Makes numpy a fully optional dependency of dspy. Previously numpy was a hard requirement (dependencies in pyproject.toml) and imported eagerly at module level, costing ~170ms on every import dspy.

This PR:

  1. Moves numpy to an optional extrapip install dspy[numpy] to opt in. Removed from core dependencies in pyproject.toml.
  2. Defers all numpy imports into the functions/methods that actually use them (lazy loading).
  3. Centralizes import guards via import_numpy() helper (dspy/utils/optional_imports.py) — a single function that returns the numpy module or raises ImportError with actionable install instructions.
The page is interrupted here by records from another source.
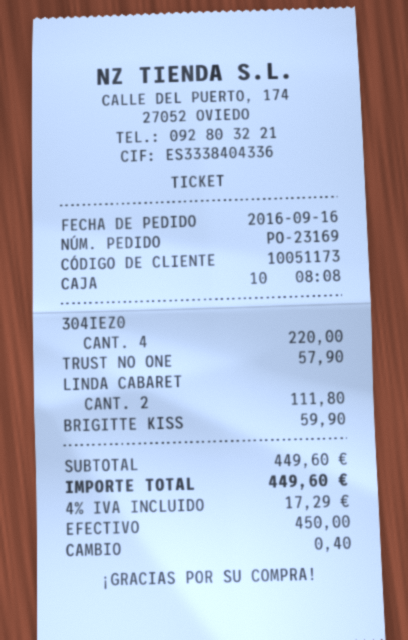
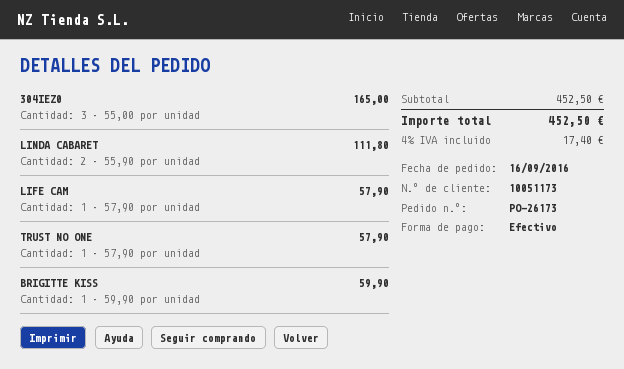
order number: PO-23169 -> PO-26173
304IEZ0: 4 for 220.00 -> 3 for 165.00
LIFE CAM: none -> 1 for 57.90
subtotal: 449.60 -> 452.50
tax: 4% = 17.29 -> 4% = 17.40
total: 449.60 -> 452.50

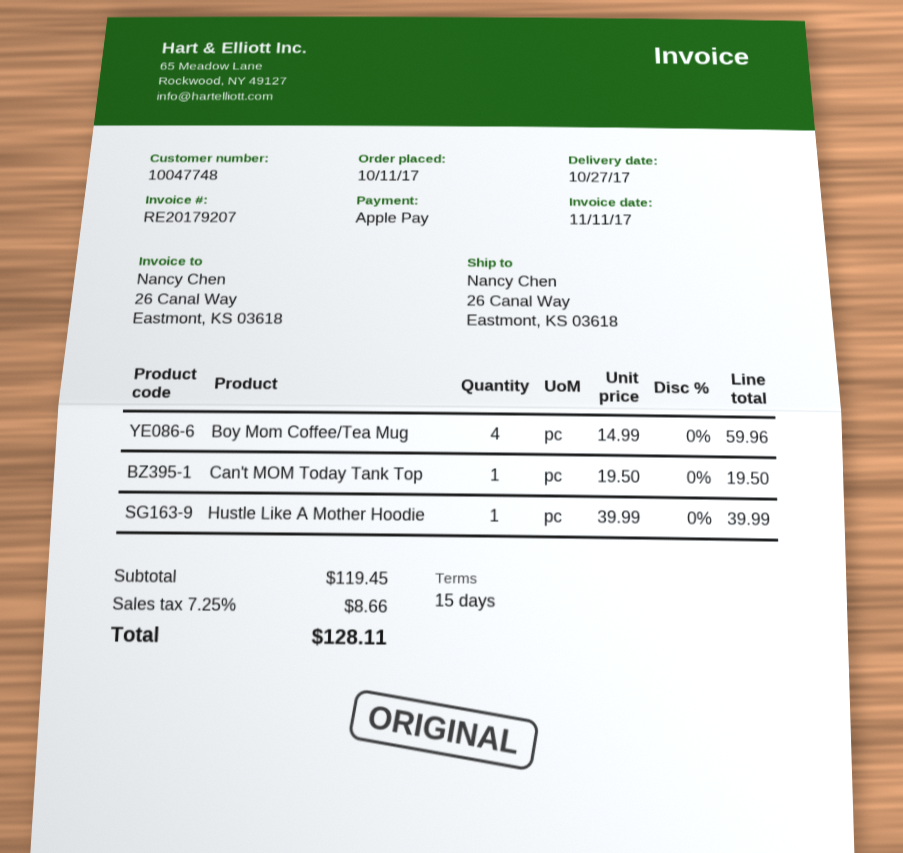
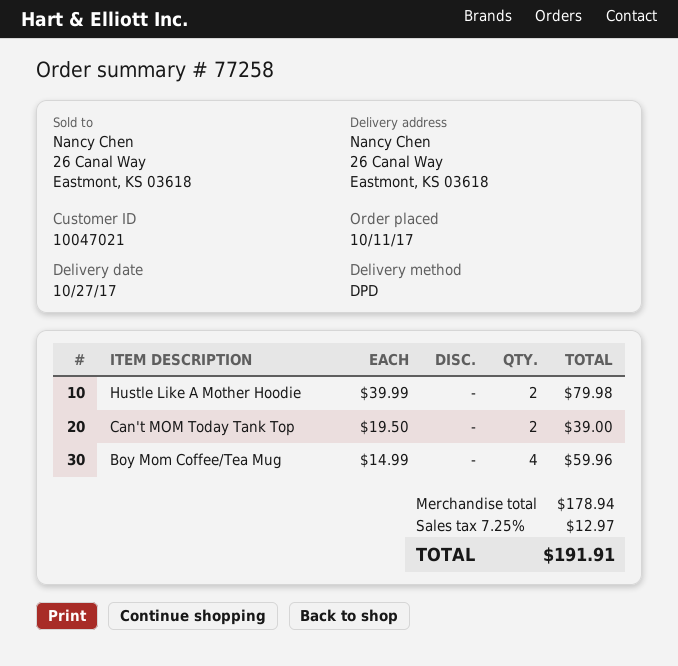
customer number: 10047748 -> 10047021
Can't MOM Today Tank Top: 1 x 19.50 = 19.50 -> 2 x 19.50 = 39.00
Hustle Like A Mother Hoodie: 1 x 39.99 = 39.99 -> 2 x 39.99 = 79.98
subtotal: 119.45 -> 178.94
tax: 7.25% = 8.66 -> 7.25% = 12.97
total: 128.11 -> 191.91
All 14 previous inline try/except blocks replaced with one-liner calls like np = import_numpy("embeddings").
  4. Replaces numpy with stdlib where possible (math.inf, math.log2, math.exp, sum()/len() for averages).
  5. Removes TYPE_CHECKING imports of numpy — the previous if TYPE_CHECKING: import numpy as np blocks would break type checkers for users without numpy installed. Removed from embedding.py and embeddings.py; np.ndarray type hints stripped from method signatures.
  6. Adds numpy to dev dependencies so CI test environments still have it installed (tests import numpy at the top level).

Files changed:

File Change
pyproject.toml numpy moved from dependencies[project.optional-dependencies].numpy; also added to dev extras so CI tests pass
dspy/utils/optional_imports.py New fileimport_numpy(feature) helper that returns numpy or raises ImportError with install guidance
dspy/clients/embedding.py lazy import via helper in _postprocess(); removed TYPE_CHECKING block and -> np.ndarray return type
dspy/retrievers/embeddings.py lazy import via helper in 6 methods; removed TYPE_CHECKING block and np.ndarray param type hints
dspy/predict/knn.py lazy import via helper in __init__() and __call__()
dspy/utils/dummies.py lazy import via helper in DummyVectorizer.__call__(); removed -> np.ndarray return type
dspy/teleprompt/utils.py replaced with pure Python (sum()/len()) — no numpy needed
dspy/teleprompt/mipro_optimizer_v2.py lazy import via helper in _set_random_seeds(), math.log2 replacement
dspy/teleprompt/infer_rules.py replaced np.infmath.inf — no numpy needed
dspy/teleprompt/simba.py lazy import via helper in compile(), math.exp + pure Python percentile replacements
dspy/teleprompt/copro_optimizer.py import via helper when track_stats is enabled
dspy/teleprompt/gepa/gepa.py import via helper in auto_budget()
dspy/dsp/colbertv2.py import via helper in ColBERTv2RerankerLocal.forward()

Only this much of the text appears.